* [TASK ITEM]
Type out each entry exactly as it appears, but keep every image out.

⟨

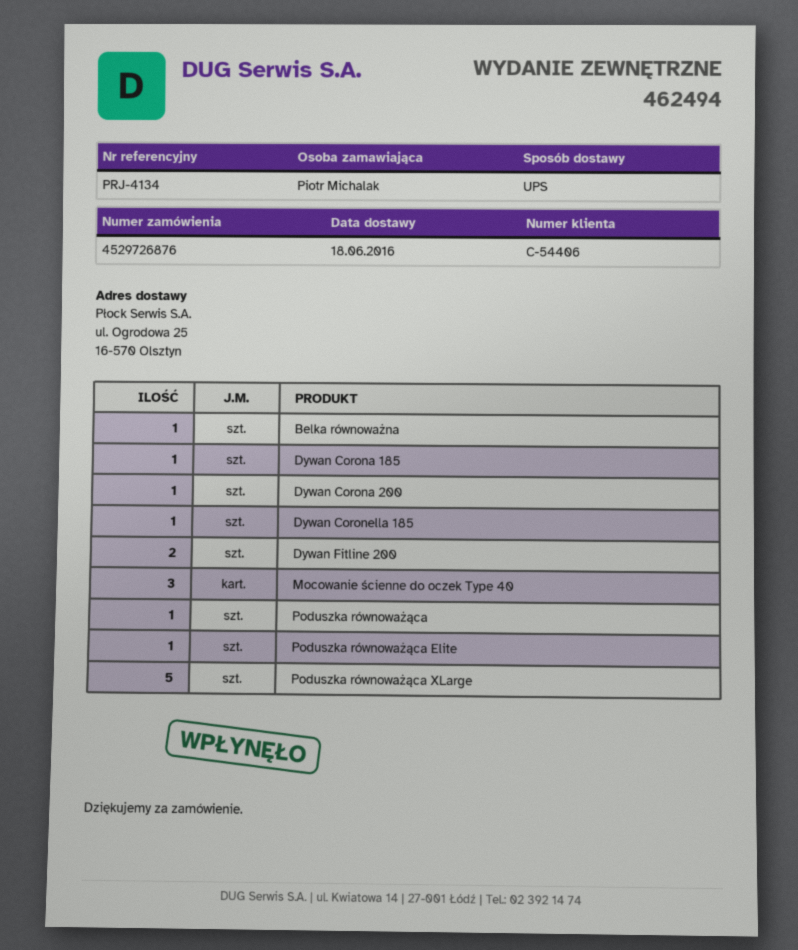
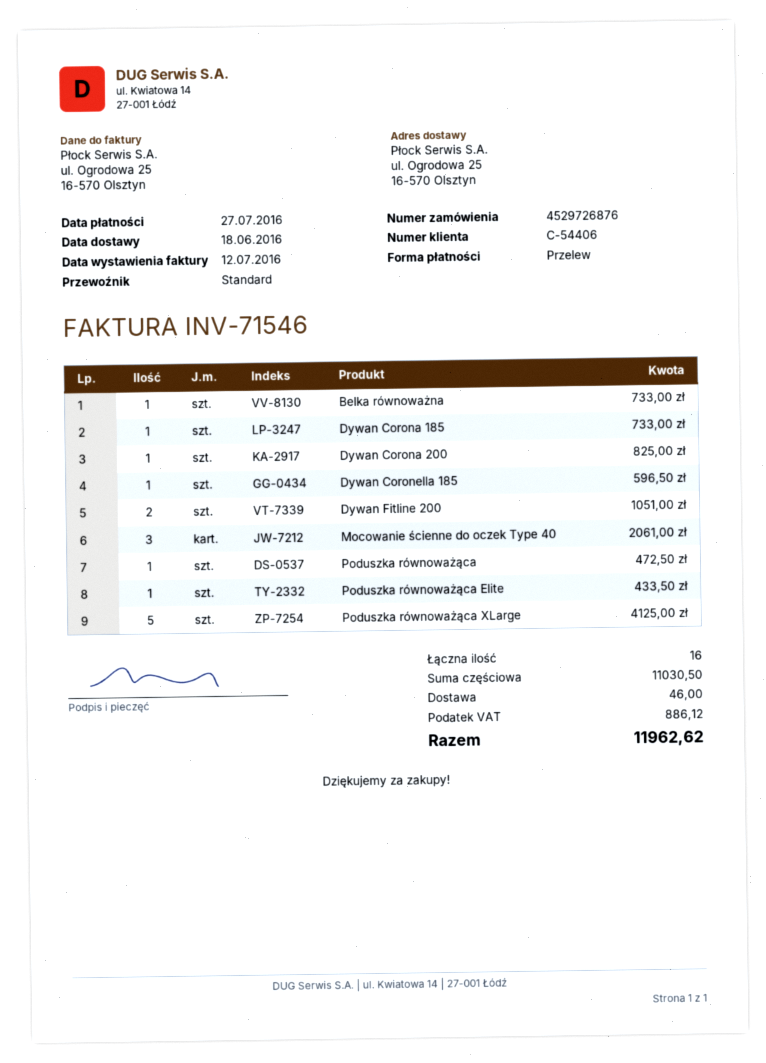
shipping method: UPS -> standard

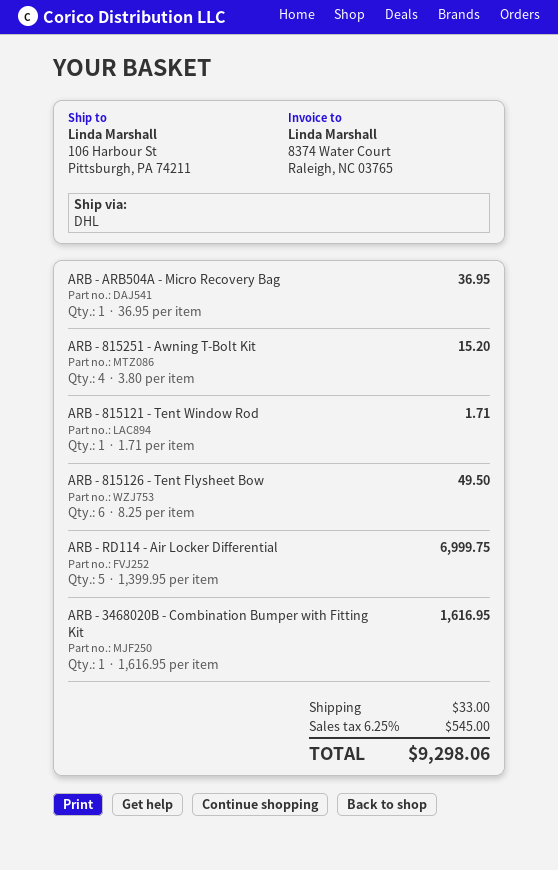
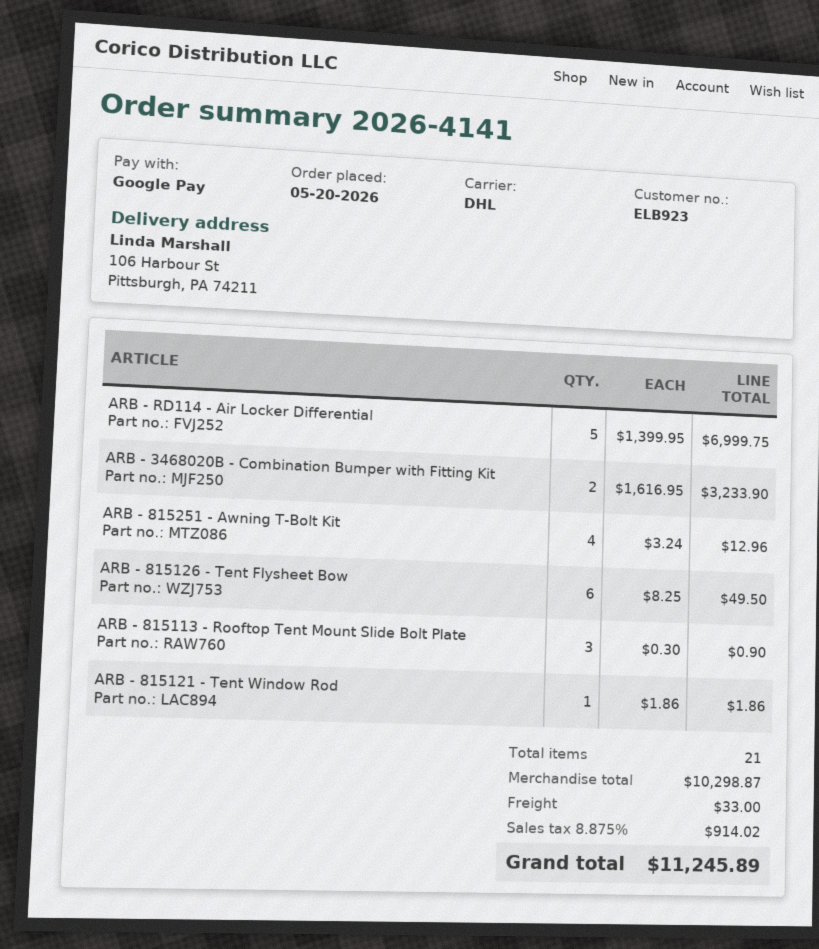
ARB - ARB504A - Micro Recovery Bag: 1 x 36.95 = 36.95 -> none
ARB - 815251 - Awning T-Bolt Kit: 4 x 3.80 = 15.20 -> 4 x 3.24 = 12.96
ARB - 815121 - Tent Window Rod: 1 x 1.71 = 1.71 -> 1 x 1.86 = 1.86
ARB - 3468020B - Combination Bumper with Fitting Kit: 1 x 1616.95 = 1616.95 -> 2 x 1616.95 = 3233.90
ARB - 815113 - Rooftop Tent Mount Slide Bolt Plate: none -> 3 x 0.30 = 0.90
tax: 6.25% = 545.00 -> 8.875% = 914.02
total: 9298.06 -> 11245.89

⟩

* [RESPONSE TO THE EXERCISE]
shipping method: UPS -> standard

ARB - ARB504A - Micro Recovery Bag: 1 x 36.95 = 36.95 -> none
ARB - 815251 - Awning T-Bolt Kit: 4 x 3.80 = 15.20 -> 4 x 3.24 = 12.96
ARB - 815121 - Tent Window Rod: 1 x 1.71 = 1.71 -> 1 x 1.86 = 1.86
ARB - 3468020B - Combination Bumper with Fitting Kit: 1 x 1616.95 = 1616.95 -> 2 x 1616.95 = 3233.90
ARB - 815113 - Rooftop Tent Mount Slide Bolt Plate: none -> 3 x 0.30 = 0.90
tax: 6.25% = 545.00 -> 8.875% = 914.02
total: 9298.06 -> 11245.89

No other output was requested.